Italy's best chance came in the 102nd minute when Baggio barely missed a running right-foot shot. Deep in the box, Baggio curled the ball too far to the left, missing the far post by a couple of feet.

While not quite as animated as the obsessed soccer faithful of Brazil or England, the French fans at the stadium have warmed to their plucky team. Fans painted French flags on their faces outside the stadium — some covered their entire faces — and carried French flags inside. After the match, a crowd of about 2,000 stayed late, dancing in an empty stadium to rock music that blared over the loudspeakers.
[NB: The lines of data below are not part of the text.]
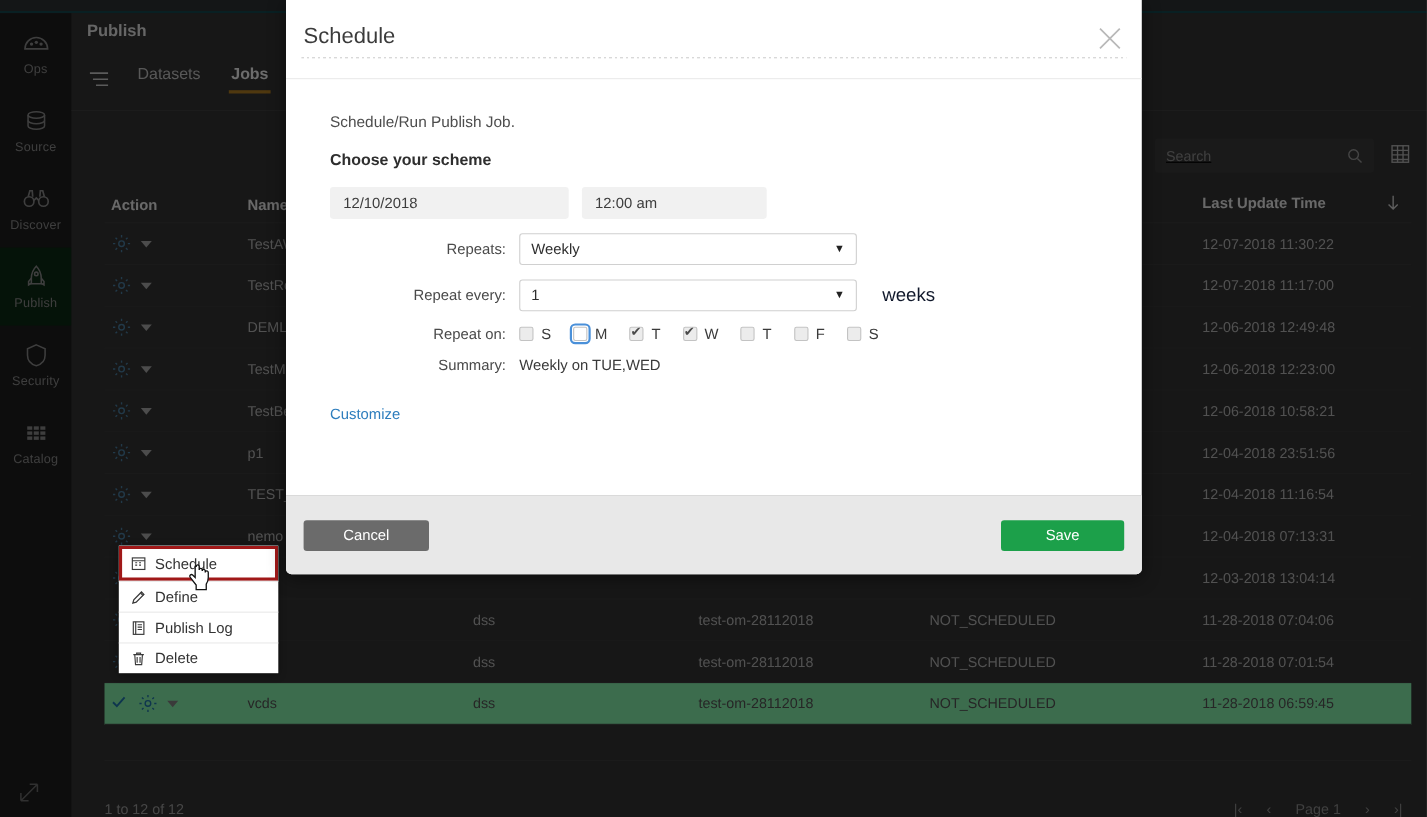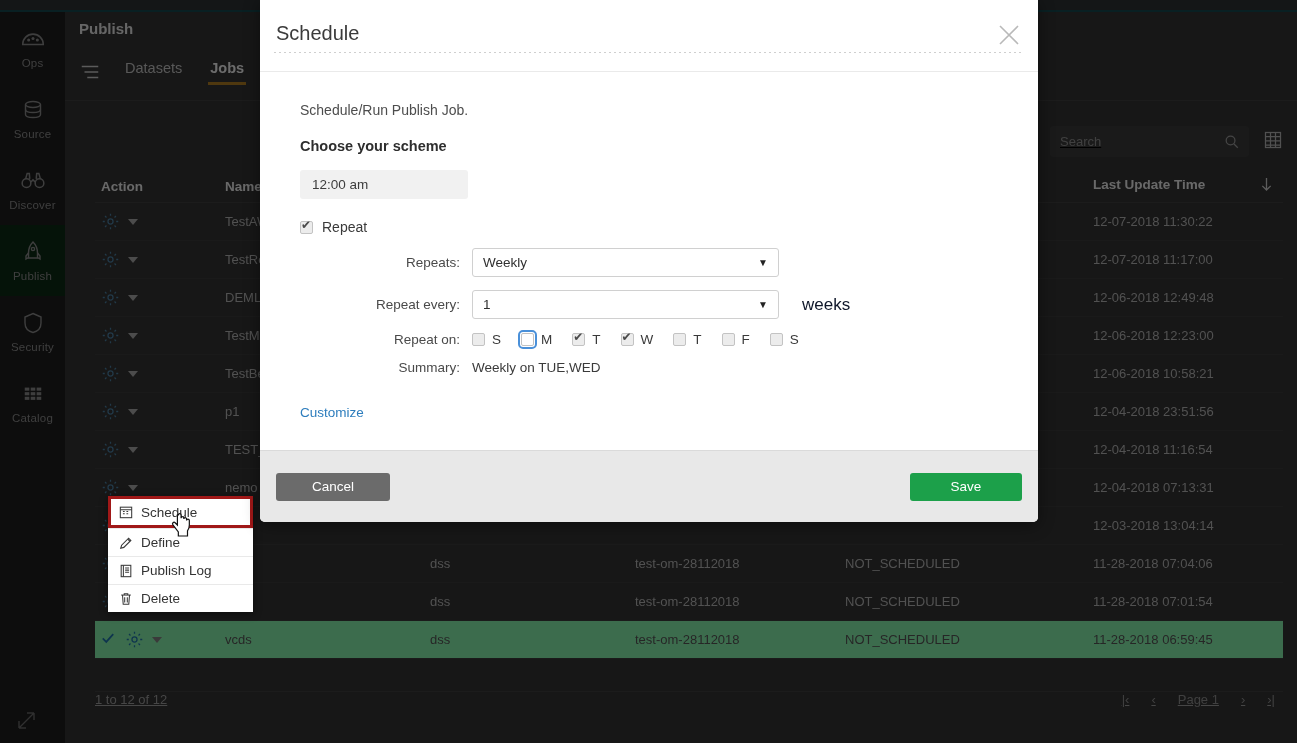"12/10/2018" input.txtfield { html: none -> <input> }
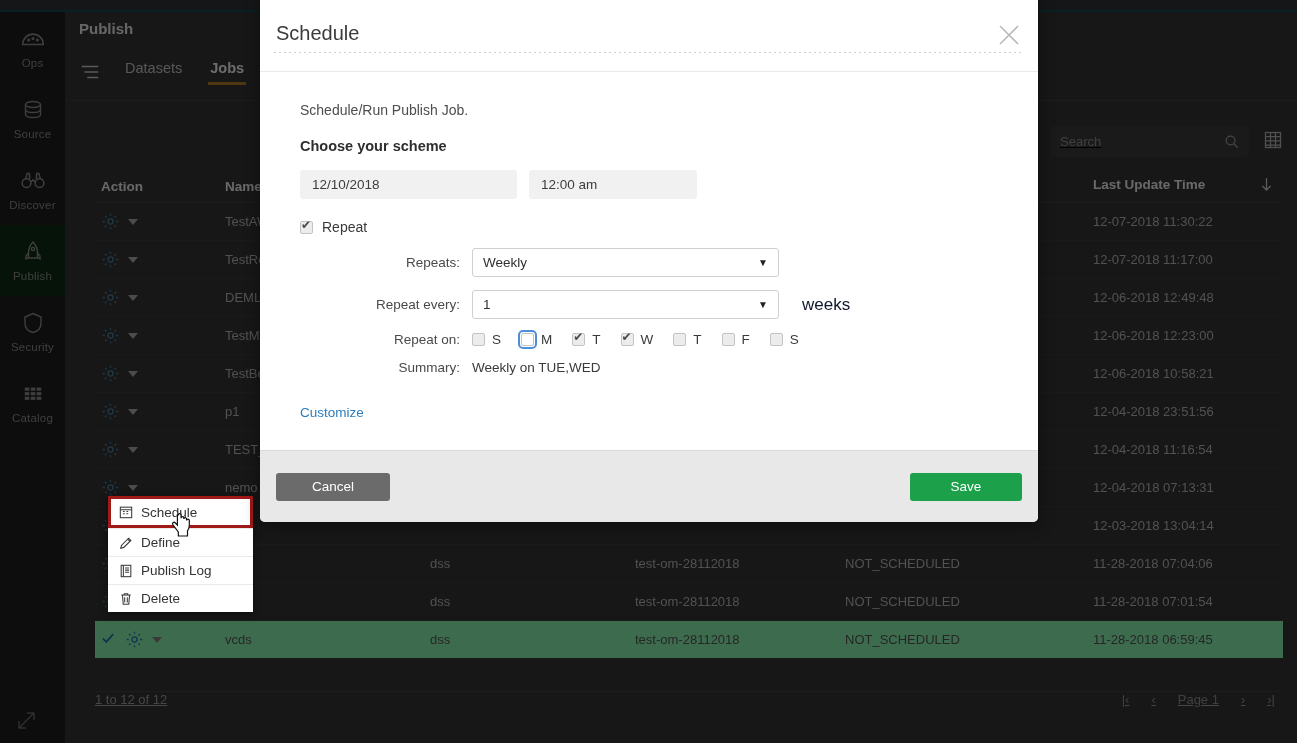"Repeat" label.chk-row { html: <label> <span></span> <span>Repeat</span> </label> -> none }
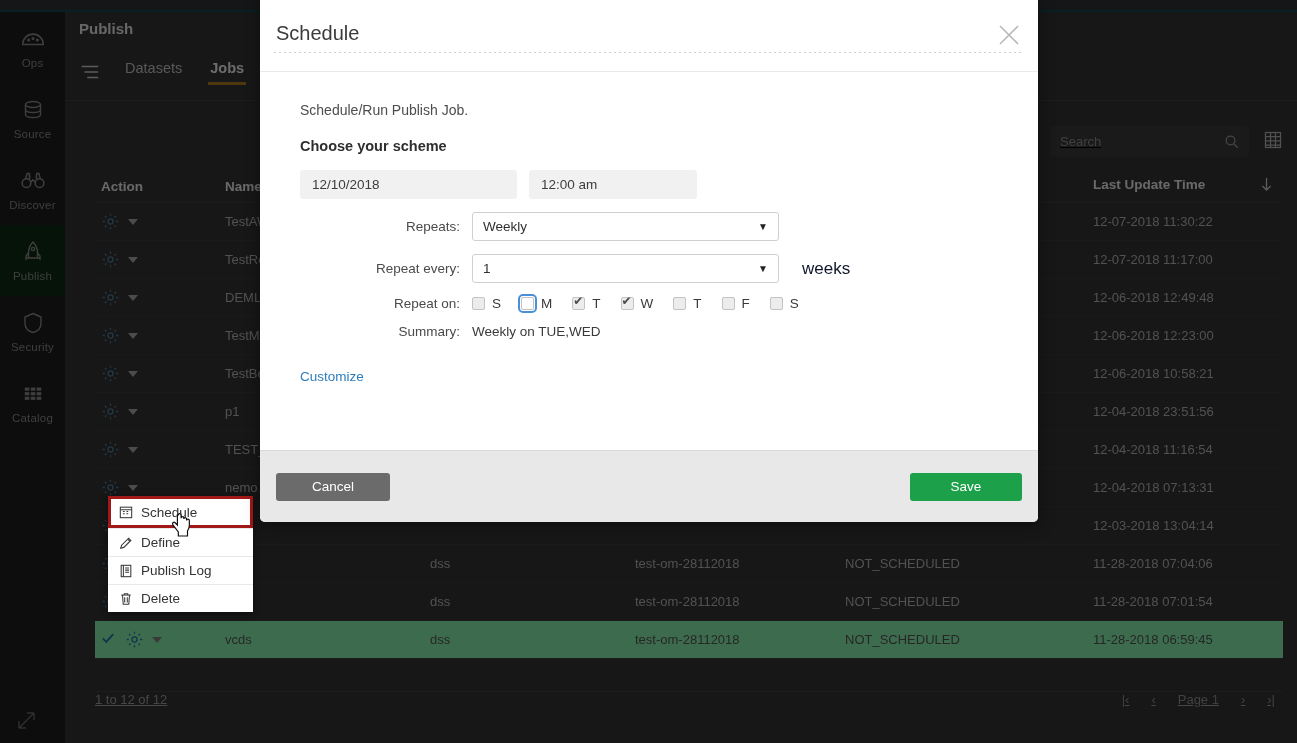"1 to 12 of 12" .tbl-footer { align-items: flex-start -> flex-end; text-decoration: underline -> none }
For Wednesday, the French, which won all three first-round matches, expect to have their most talented lineup available for the first time in three matches. The team's star, Zidane, looked strong after his two-game absence. Henry, the team's leading scorer during this tournament, entered the match in the 65th minute after starting on the bench because of an ankle sprain. He seemed perfectly healthy.

As are France's chances of advancing to its first World Cup final.

"We are overjoyed to qualify for the semifinals," Jacquet said. "It's been very satisfying. The entire group is so extremely positive. We've been having a great time during our World Cup. . . . We're just living it to the hilt."

Staff writer Charles Trueheart, in Paris, contributed to this report.